С рассветом, взяв из-под ног свой мешок, Федор Пантелеевич вышел из душного помещения, нашел скамейку и уже в облегчении, несмотря на сумбурную бессонную ночь, устроился на влажной от росы плахе, достал из мешка узелок с едой — остаток сваренного мяса, помятые яйца, краюху зачерствелого хлеба, всухомятку поел, покурил: было еще слишком рано, чтоб отправиться по делу, и он затягивал завтрак, после курил врастяжку, не спеша.
Светало быстро, но солнце долго не показывалось из-за островерхих гор, — видно, ему надо было преодолеть немалое расстояние по поднебесью, чтоб заглянуть сюда, на дно вытянутого ковша, по которому и раскидался Свинцовогорск, раскидался вроде бы несуразно, густыми высыпками.
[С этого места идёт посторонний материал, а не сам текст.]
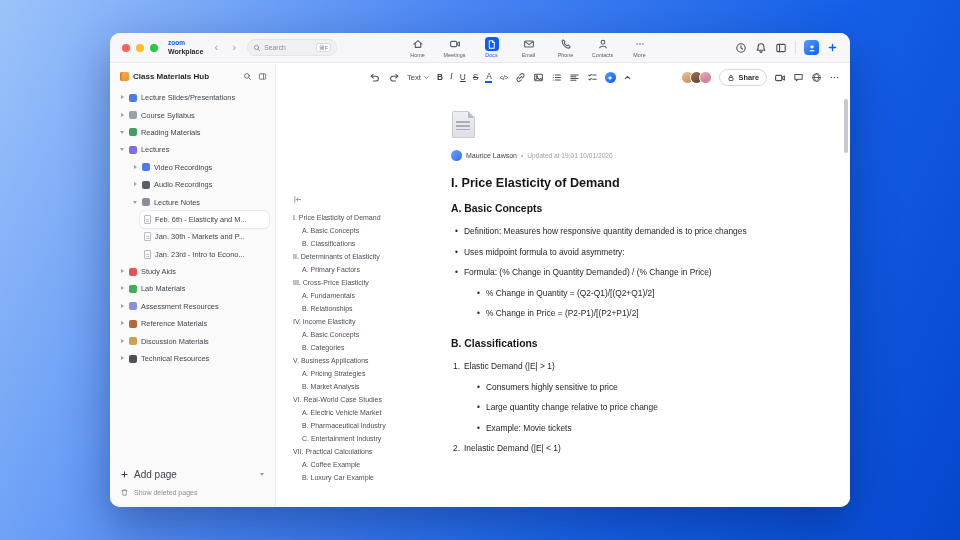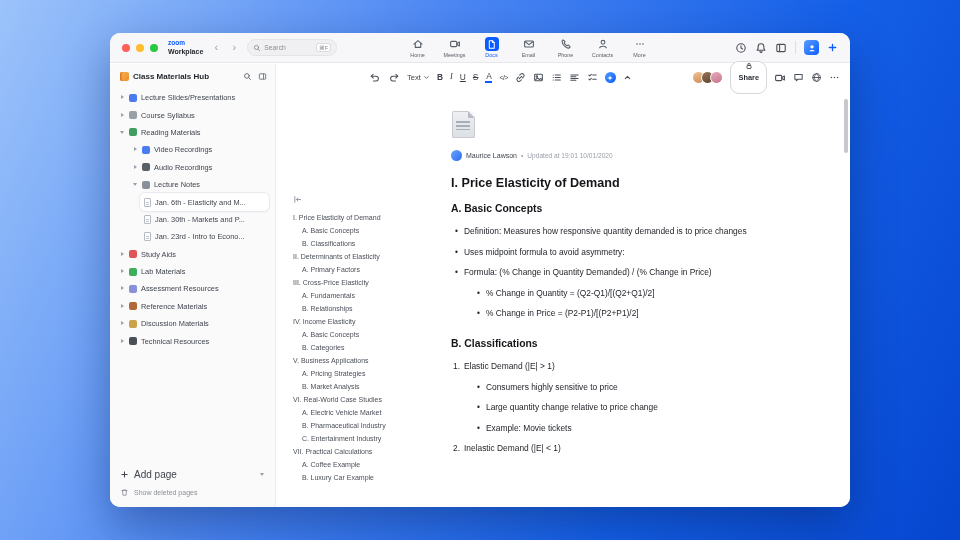"Share" .sharebtn { flex-direction: column -> none; height: 33px -> 17px }
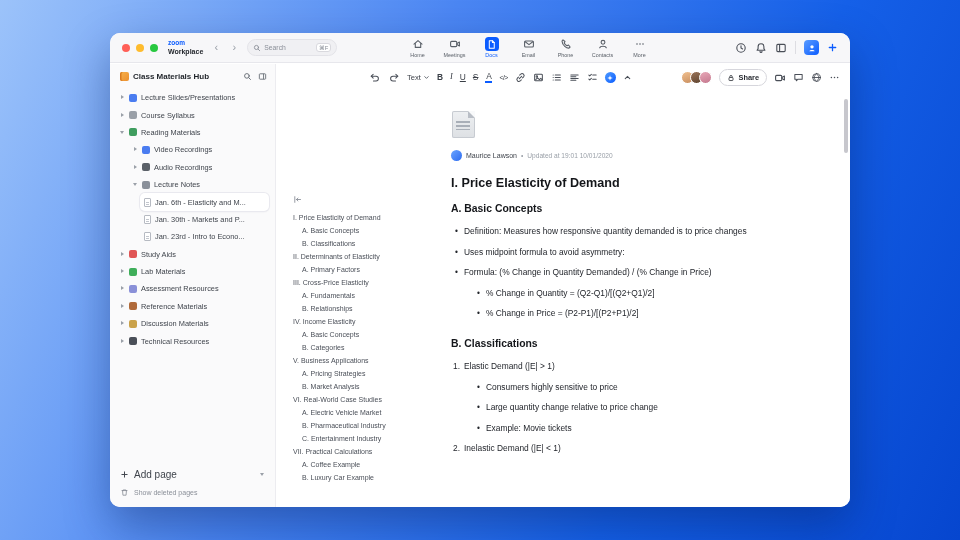"Lectures" div.trow { html: none -> <div> <span></span> <span></span> <span>Lectures</span> </div> }
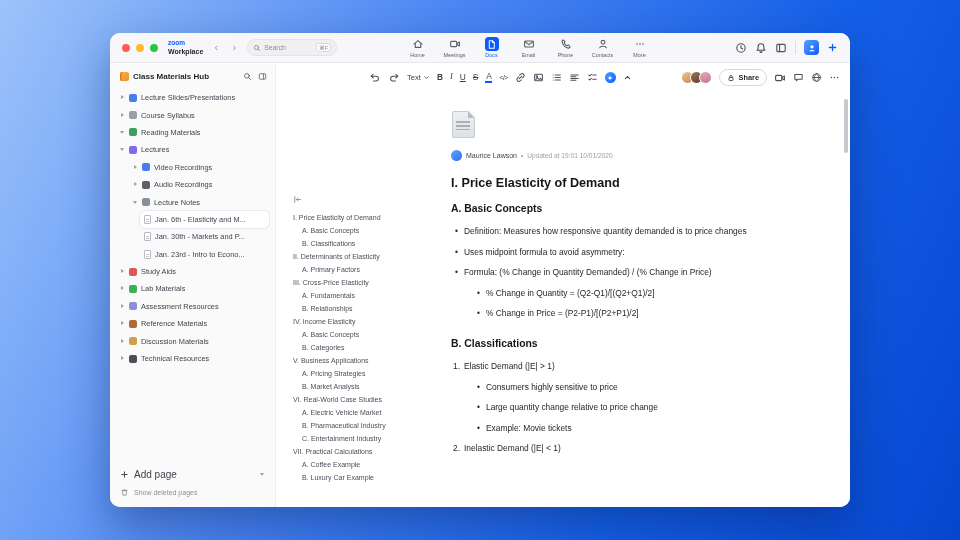"Jan. 6th - Elasticity and" span.lab { text: Jan -> Feb }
Лишь после Федор Пантелеевич понял, что в этом была своя причинность и свой толк: дома жались к речушкам, уличные изгибины повторяли замысловатые, норовистые повороты речек. Над россыпью домишек возвышались кое-где черные заводские трубы, будто стволы обуглившихся великанов-кедрачей, дымились черно, гарь висела в воздухе недвижимо, не рассасываясь, как натек.